Possible Vaccine for Addiction

Recent research presented at the American Chemical Society’s annual conference in Washington, DC, reveals promising data concerning a possible vaccine for addiction. Yes, you read that right. Much like humans can be vaccinated against diseases like smallpox and tetanus, there may one day be a vaccine that could prevent the disease of addiction. A research group led by Dr. Kim Janda at the Scripps Research Institute gave a presentation at the ACS meeting, highlighting the work they are doing and possible future implications. The team has developed a vaccine that is effective in preventing fentanyl addiction, and are currently working on a combination vaccine that would also protect against heroin addiction. This is no small feat, as the chemistry of these drugs (including a very small size) makes them difficult to immunize against. But by linking the drug to larger molecules, they believe they might be getting close. The vaccine has supposedly showed some efficacy in monkeys.

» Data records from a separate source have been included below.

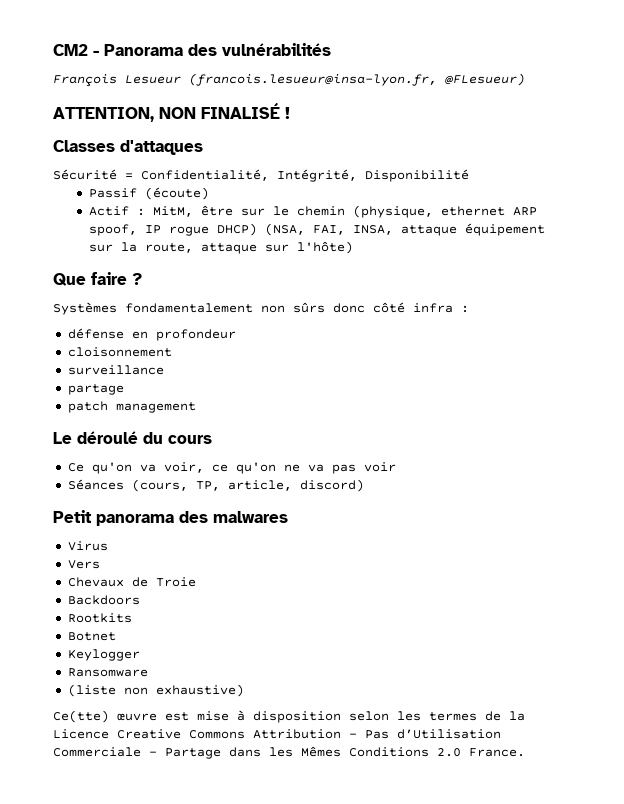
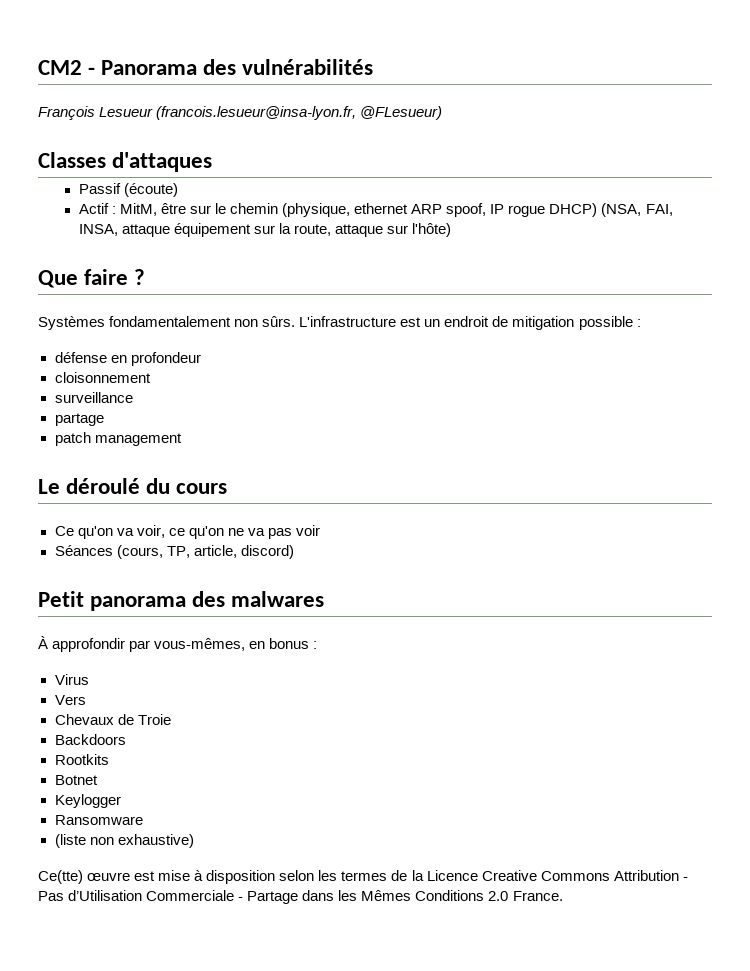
[53,103,290,122] [53,140,203,155] [53,169,469,182] ATTENTION, NON FINALISÉ ! // Classes d'attaques // Sécurité = Confidentialité, Intégrité, Disponibilité -> [38,152,213,172] Classes d'attaques
[293,302,453,313] sûrs donc côté infra -> [262,316,633,330] sûrs. L'infrastructure est un endroit de mitigation possible
(288, 517) none -> [38,636,318,652] // À approfondir par vous-mêmes, en bonus :

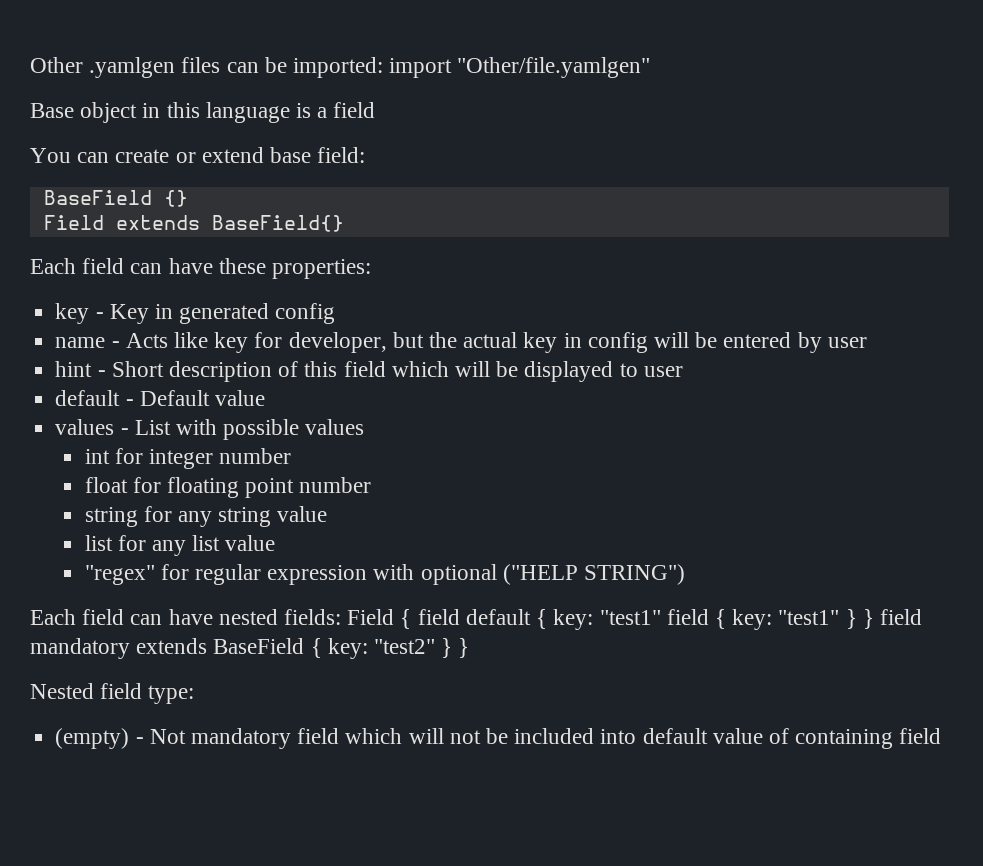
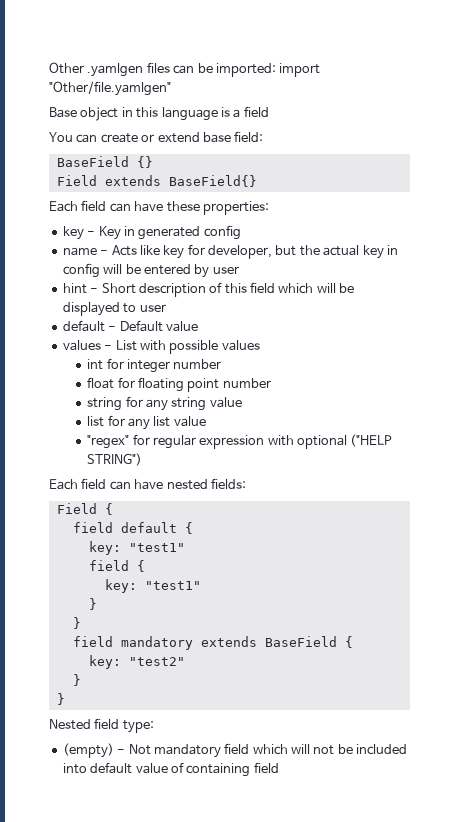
(342, 617) none -> (246, 483) //
(412, 619) none -> (113, 509) //
[553,609,661,630] key: "test1" -> [88,541,185,555] // key: "test1" //
[732,609,874,630] key: "test1" } } -> [104,579,201,593] [88,598,97,610] [72,617,81,629] // key: "test1" // } // } //
(322, 648) none -> (353, 642) //
[441,638,453,658] } -> [72,674,81,686] // } //

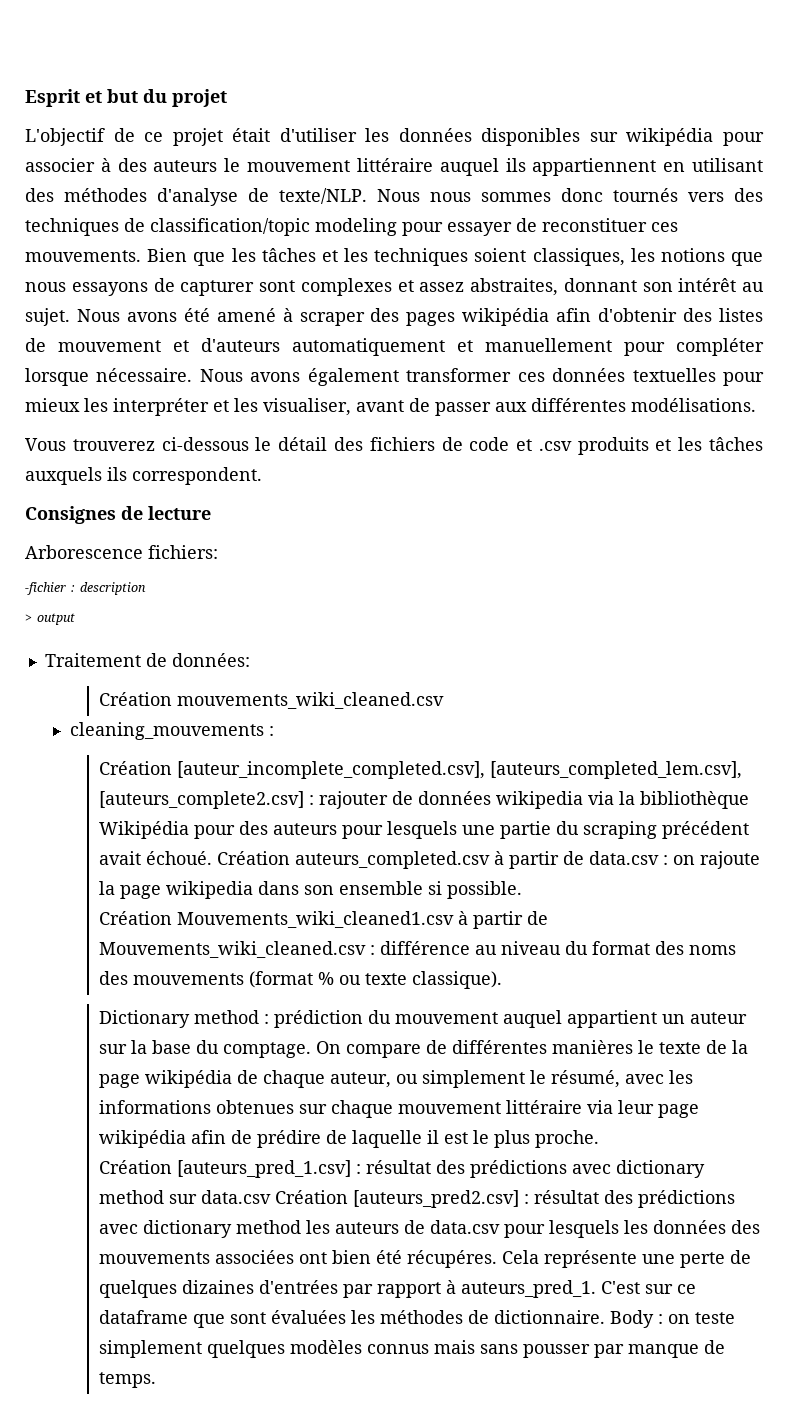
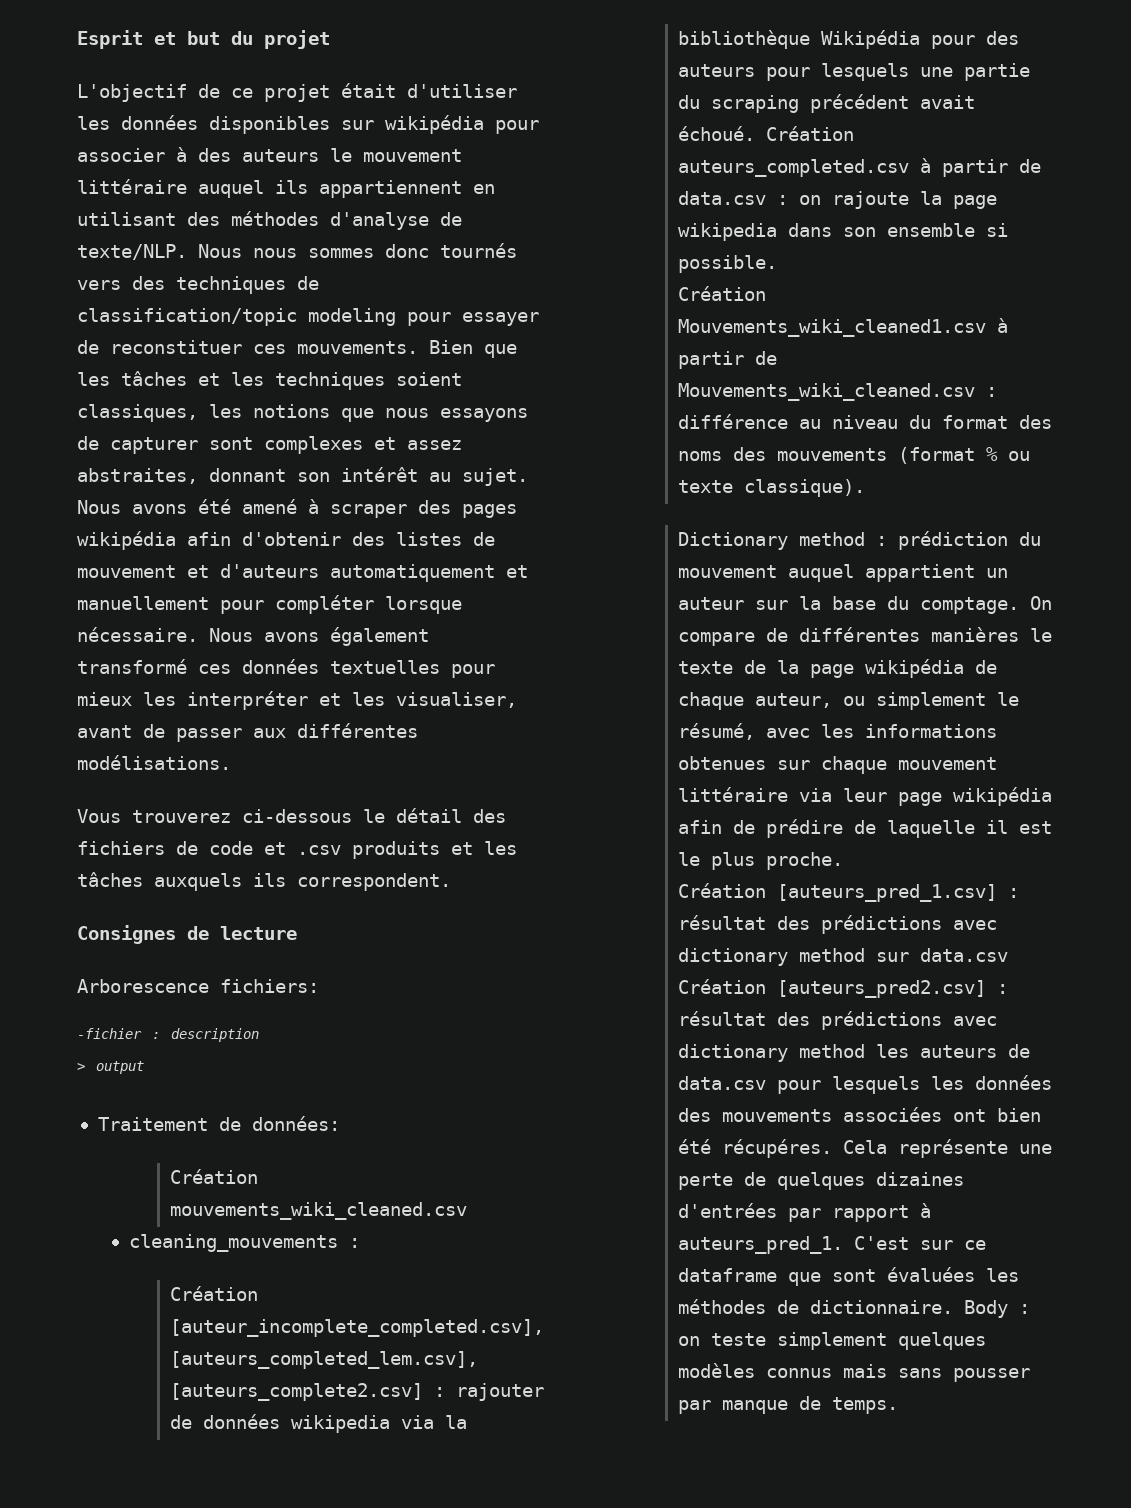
[406,368,512,382] transformer -> [77,659,187,674] transformé

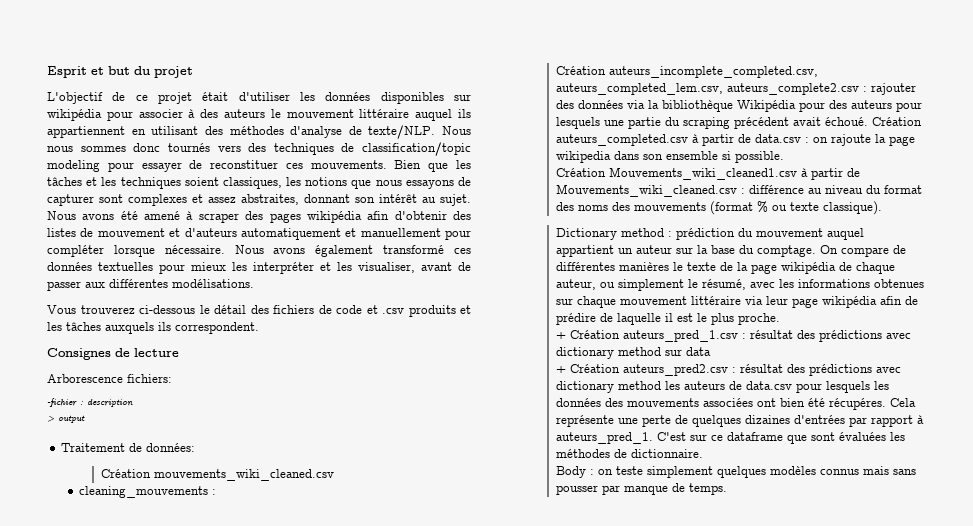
[170,1319,545,1337] [170,1351,479,1369] [170,1383,545,1401] [170,1414,391,1433] [auteur_incomplete_completed.csv], [auteurs_completed_lem.csv], [auteurs_complete2.csv] : rajouter de données wikipedia -> [609,66,819,78] [556,83,917,95] [556,100,624,109] auteurs_incomplete_completed.csv, auteurs_completed_lem.csv, auteurs_complete2.csv : rajouter des données
[678,883,998,902] Création [auteurs_pred_1.csv] -> [556,330,739,342] + Création auteurs_pred_1.csv
[920,948,1009,962] [678,979,987,998] data.csv Création [auteurs_pred2.csv] -> [686,347,712,356] [556,364,729,376] data // + Création auteurs_pred2.csv
(954, 1307) none -> (704, 453) //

It is important to highlight the differences between this vaccine and a drug like methadone, which attaches to the opioid receptors in the brain and prevents drugs from binding to it and causing their effect. This vaccine actually prompts the body to create antibodies (cells that fight other cells) that would directly attack the heroin or fentanyl and stop them from reaching the intended receptors. The specific nature of the vaccine would also allow it to be used with methadone or other drugs, making it extra insurance against overdoses. The group also has some data on an amphetamine-specific vaccine.

We are a long way from this being a realistic possibility for humans, as they are far from even beginning clinical trials, and the clinical trial/FDA approval process can take years to produce an approved vaccine. But the work is being done, and it is reassuring to know that some of the world’s top researchers are hard at work, trying to help people on a much broader level than is currently possible.